Thanks. However, the graph still looks wrong…attached below. Also, sorry if I made it ambiguous but I am using the data in the text file below which is not exactly the data used in the tutorial above.

Thanks, I git pulled. Although now I get the error: ValueError: Mass matrix contains zeros on the diagonal.
The derivative of RV w_stickbreaking__.ravel()[0] is zero.

I also tried this data out with the Chapter 1 code involving switchpoints in the Probabilistic Programming and Bayesian Methods for Hackers book. This gave me this figure which I think is decent. But I would still really like it if I could somehow use mixture models. In addition, there is the possibility that multiple taus exist, and knowing how many beforehand without looking ahead of time at the graph is not obvious to me.

@cynthiaw2004 you shouldn’t be using mixture model for this. If you’re interesting in seeing where the count of x had a sudden change, as the hours pass by, switchpoint is a good option. Mixture models is not what you’re looking for.

Do you have any suggestions on how to deal with the possibility of multiple taus? Let’s say I could not look at the graph beforehand. Looking at the graph above is sort of cheating because I already know there are two pieces separated by one tau. Can I account for any number of taus?

You are asking about estimating the number of clusters within a data set. That is complicated; there is no simple way to do that. But I would continue reading material on the usage of pymc3 and bayesian statistics before you worry too much about this advanced material. Try and get through more chapters of the book and things will clear up a bit.

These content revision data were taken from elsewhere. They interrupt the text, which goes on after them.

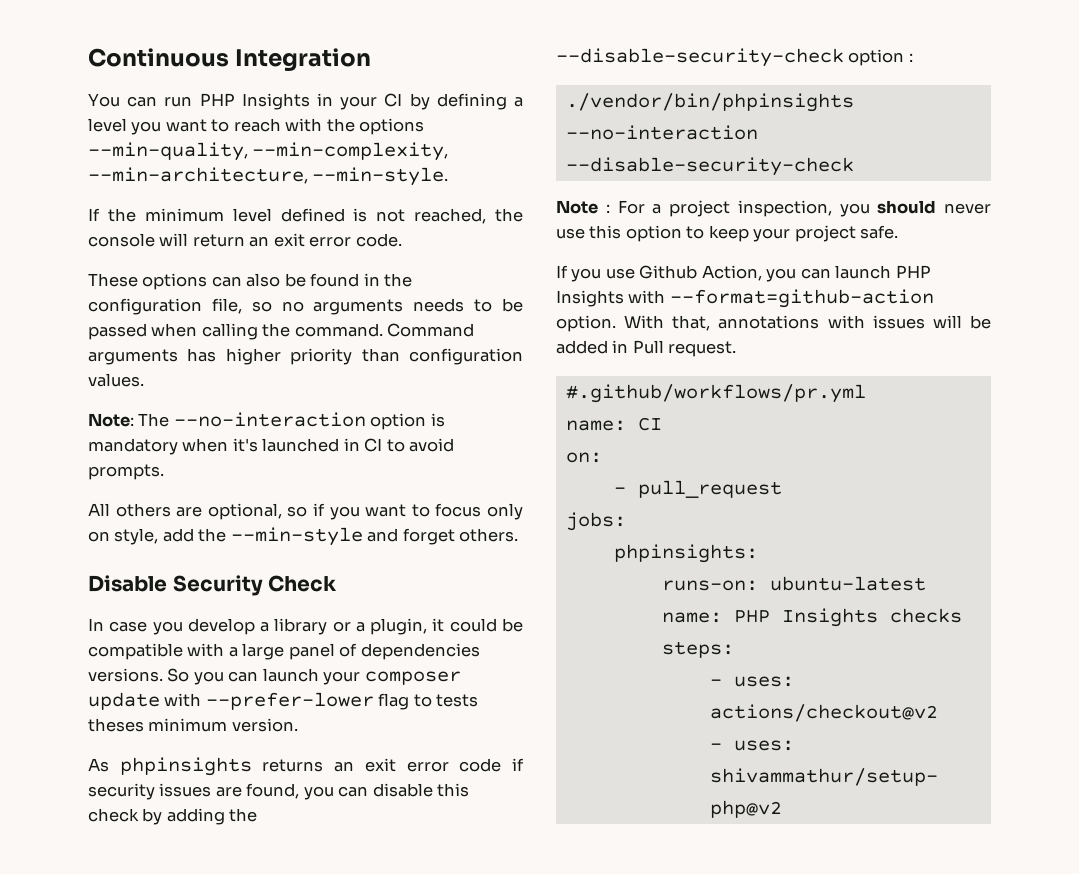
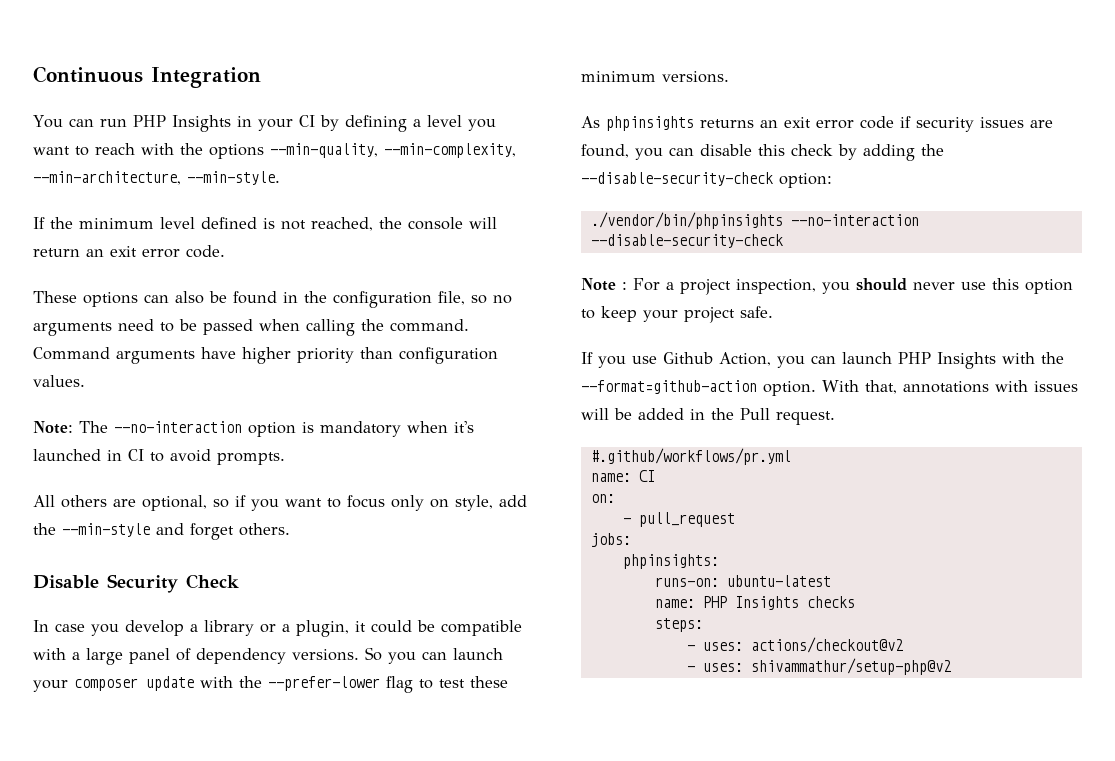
[413,298,465,312] needs -> [118,319,154,331] need
[187,348,217,362] has -> [201,347,236,359] have
[360,643,480,660] dependencies -> [196,648,286,664] dependency
(202, 700) none -> [239,676,262,688] the
[436,694,479,707] [88,718,298,732] tests theses minimum version. -> [439,676,508,688] [581,71,729,83] test these minimum versions.
[848,49,913,66] option : -> [779,173,832,188] option:
(666, 297) none -> [1041,352,1064,364] the
(629, 346) none -> [711,408,734,420] the

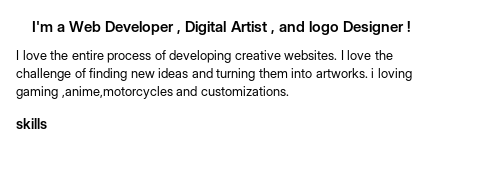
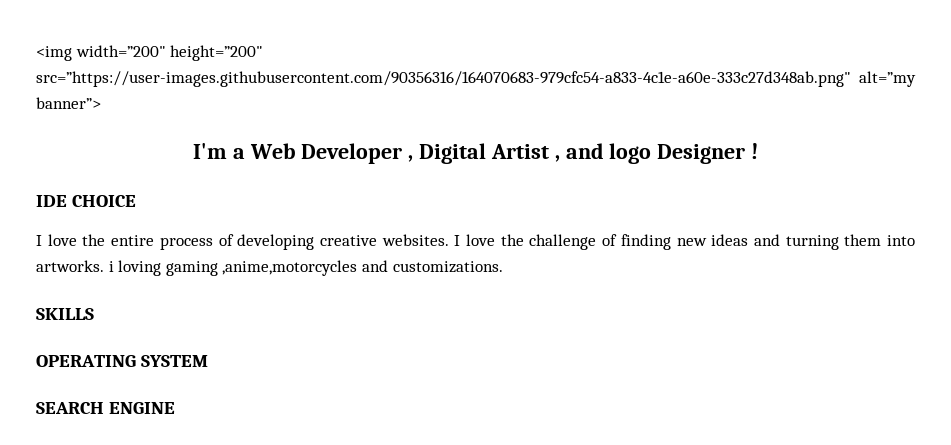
(32, 26) none -> [36,45,264,61] [36,71,916,87] [36,97,101,109] <img width=”200" height=”200" src=”https://user-images.githubusercontent.com/90356316/164070683-979cfc54-a833-4c1e-a60e-333c27d348ab.png" alt=”my banner”> //
(411, 26) none -> [36,195,137,207] // IDE CHOICE
[16,118,47,129] skills -> [36,308,94,320] [36,355,209,367] [36,402,176,414] SKILLS // OPERATING SYSTEM // SEARCH ENGINE

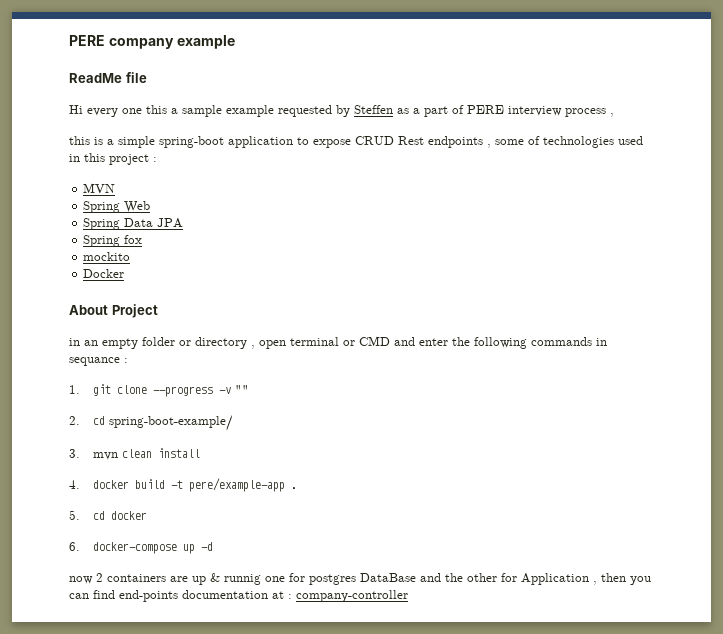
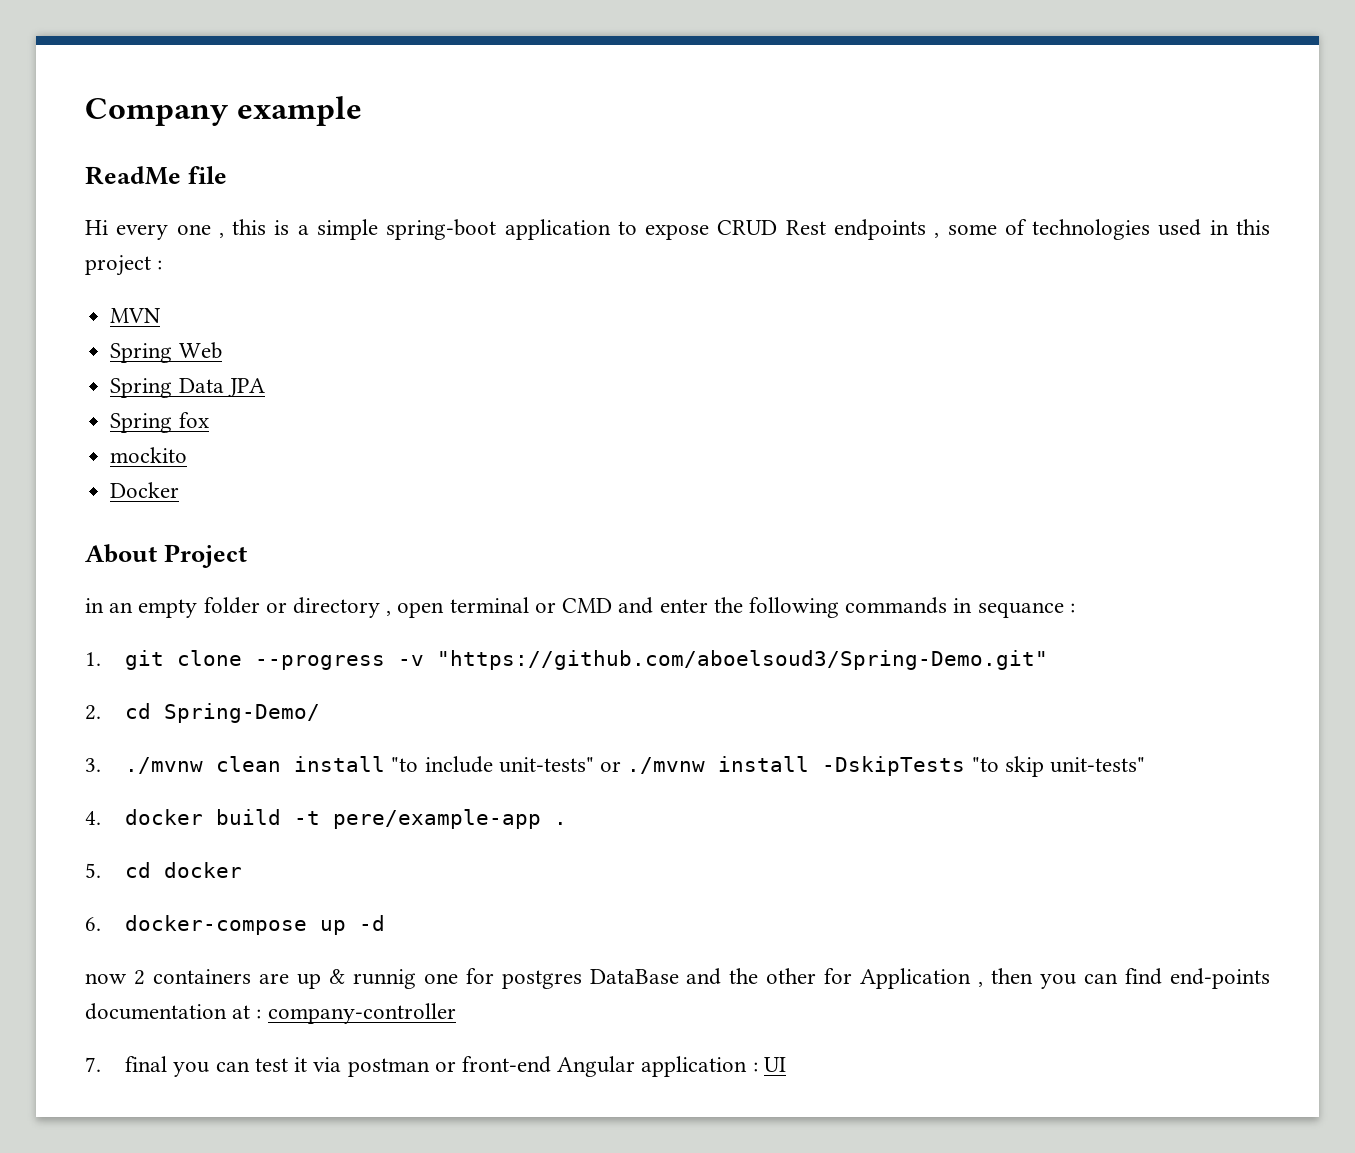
[69,35,174,49] PERE company -> [85,98,228,126] Company
[146,105,614,117] this a sample example requested by Steffen as a part of PERE interview process , // -> [218,232,224,238] ,
[235,385,250,394] "" -> [437,650,1049,670] "https://github.com/aboelsoud3/Spring-Demo.git"
[109,415,234,431] spring-boot-example/ -> [164,703,321,723] Spring-Demo/
[93,452,119,460] mvn -> [125,757,204,774] ./mvnw
(201, 453) none -> [391,756,1145,777] "to include unit-tests" or ./mvnw install -DskipTests "to skip unit-tests"
(408, 596) none -> [85,1056,786,1077] // 7. final you can test it via postman or front-end Angular application : UI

As @adam said, you shouldnt model the data with mixture, as the data is time dependent, which means each data point is not iid.
In some cases if the cluster is well separated (i.e., large tau) or you have lots of data, you might still be able to do clustering using Mixture, but in this case you dont have enough data.
For multiple tau you can have a look at Switch point Metropolis tuning. But with number of tau unknown it will be difficult to deal with.